I was in Italy for two weeks(4/23/05~5/7/05). It was pretty much a photography trip. My photography buddy and I didn’t spent a lot of time on going to bars and clubs for social purposes. We spent most of our time on exploring the back streets of those Italian cities and hoping to find an interesting scene/event/people to photograph. So we logged about 20 miles of walking everage in each of following cities.
We visited: Venice(first stop), Bologna, Florence, Pisa, Cinque Terre, Siena, Naples, Pompeii, Herculanum, Capri and Rome(last stop). We avoided Turin and Milan because both of those cities are very modern and industrial so they maybe not as intersting to our photographic intention. My favorite city would be Siena. A very quiet, clean and serene medieval town. After been to tourists congested cities like Venice, Florence and Rome, Siena was a real retreat. Hotel Minerva, where we stayed at, has a spectaular view of the city. From Siena, you can also explore the nearby Tuscan area.
We ran out of time after Naples. So we didn’t explore the area south of Naples such as the tip and heel of the boot, and the soccer ball: Sicily. My plan is to go visit the southern Italy in 2007. Much of the cultural heritage from the classical time is there waiting to be discovered.
If you’re planning on going there in Summer, Italy can be very hot. Spring(late April, early May) and fall probably would be the best time to visit.
My Africa trip will require at least 3 weeks. I have to do a lot of mouth work to get that long vacation approved from my boss. But it will all be worthy.
Good luck with your journey!
If you like history, culture and arts, Italy will not disappoint you. I was more interested in the classical period, but those magnificent duomos and cathedals from Medieval times were simply breathtaking!
My Italian friend in Rome told me that it gets very hot in summer well into 90s. But if you’re used to 100 humidy weather, then it shouldn’t be that bad for you. The worst senario would be for you to hit the Midterranean beaches which are not far from any corners of the Italian pennisula.
We backpacked and took trains.

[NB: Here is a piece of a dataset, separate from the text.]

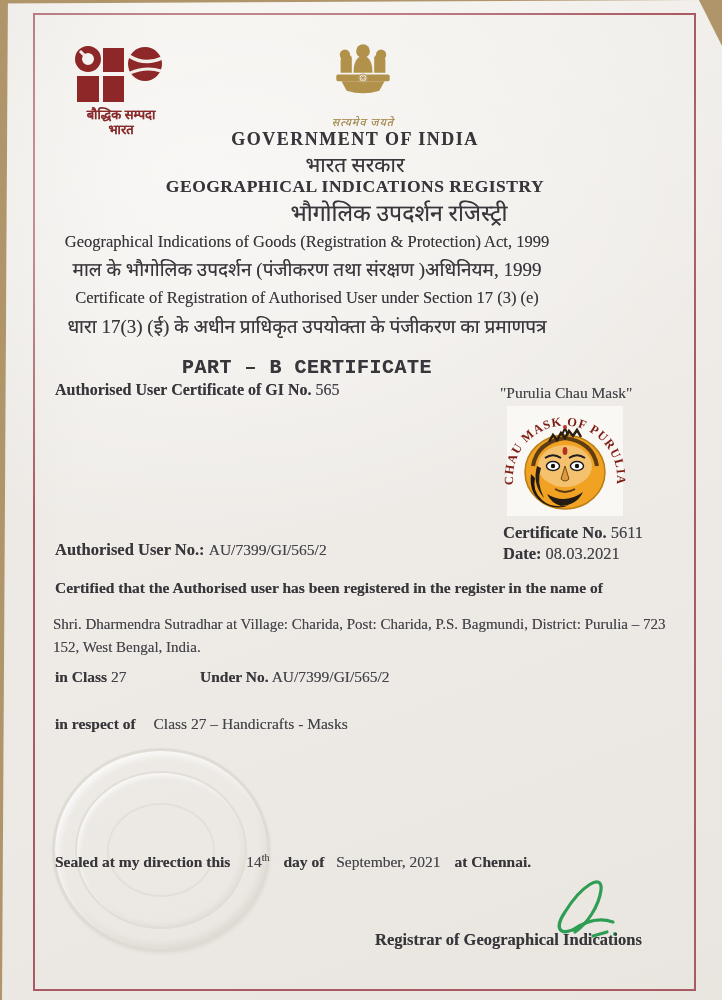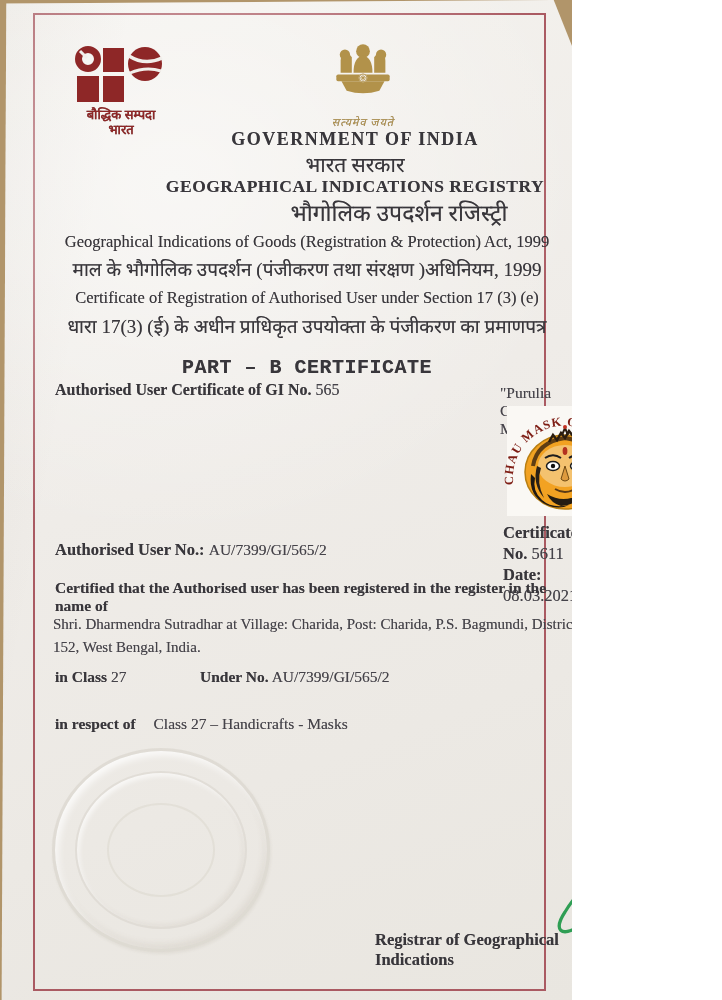"बौद्धिक सम्पदा" .page { width: 572px -> 722px }
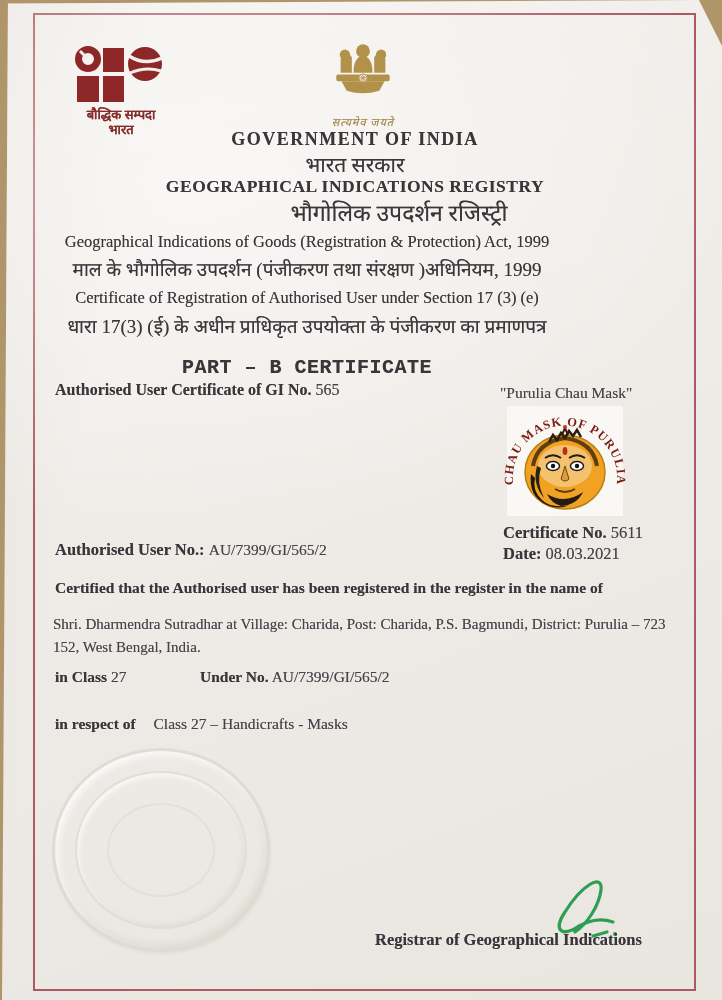"Sealed at my direction this" div.abs { html: none -> <div> <span>Sealed at my direction this</span> <span><span>14</span><sup>th</sup></span> <span>day of</span> <span>September, 2021</span> <span>at Chennai.</span> </div> }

We thought about other options like taking luggages and renting a car. But we found backpacking + taking train rides is the most simple and flexible option for us. Each of us had a full size mountaineering packpak and they weight about 40 pounds each. Most of the weight came from the camera equipment and the tripod. When we arrived at hotel, we left the big backpack behind and took the small add-on packs and cameras with us for site seeing. The rail system in the whole Europe is very well developed. There’re major carriers like Trenitalia(www.trenitalia.com) which runs the major lines between large citys. Then there’re more local lines and those slow but fun milk trains. We went onto the Trenitalia’s website and printed out all of the schedule for the cities we would be visiting before we left for Italy. That saved us a lot time and kept our daily schedule in check.
Photography is one of my hobbies. When you turn a hobby into a profession, it starts to get less fun.